- STORED DATA
◆ ◆ ◆
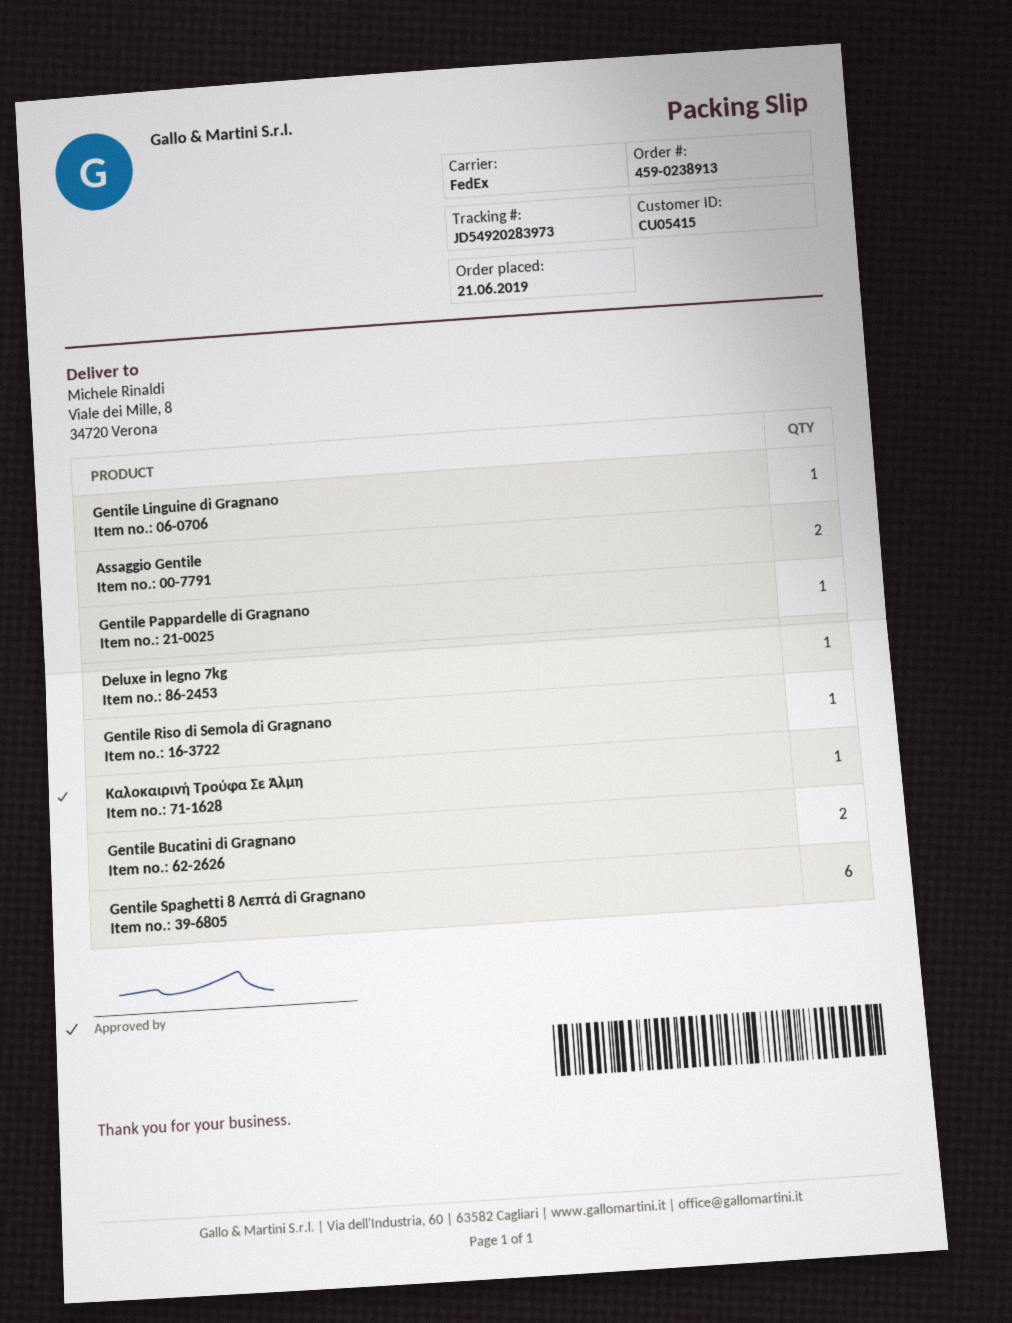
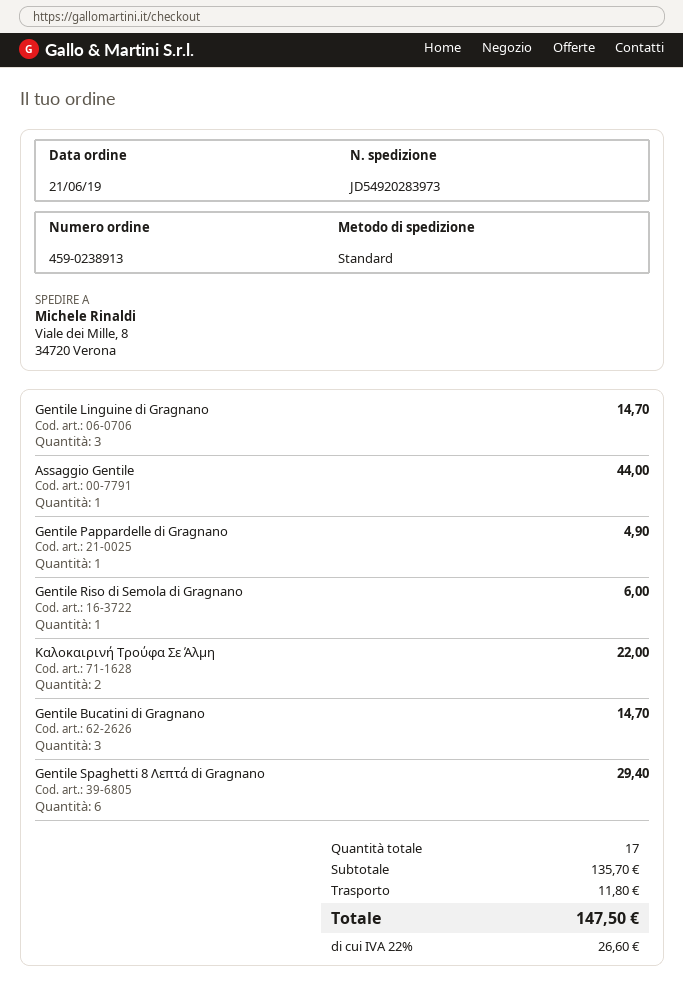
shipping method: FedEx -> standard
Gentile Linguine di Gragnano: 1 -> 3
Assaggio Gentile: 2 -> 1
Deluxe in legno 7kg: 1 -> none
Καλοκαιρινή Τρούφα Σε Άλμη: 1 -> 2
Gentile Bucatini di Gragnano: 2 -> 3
◆ ◆ ◆
- TASK BRIEF
The entries above are to be repeated in full, except for their pictures.

- RESPONSE FOR THIS EXERCISE
shipping method: FedEx -> standard
Gentile Linguine di Gragnano: 1 -> 3
Assaggio Gentile: 2 -> 1
Deluxe in legno 7kg: 1 -> none
Καλοκαιρινή Τρούφα Σε Άλμη: 1 -> 2
Gentile Bucatini di Gragnano: 2 -> 3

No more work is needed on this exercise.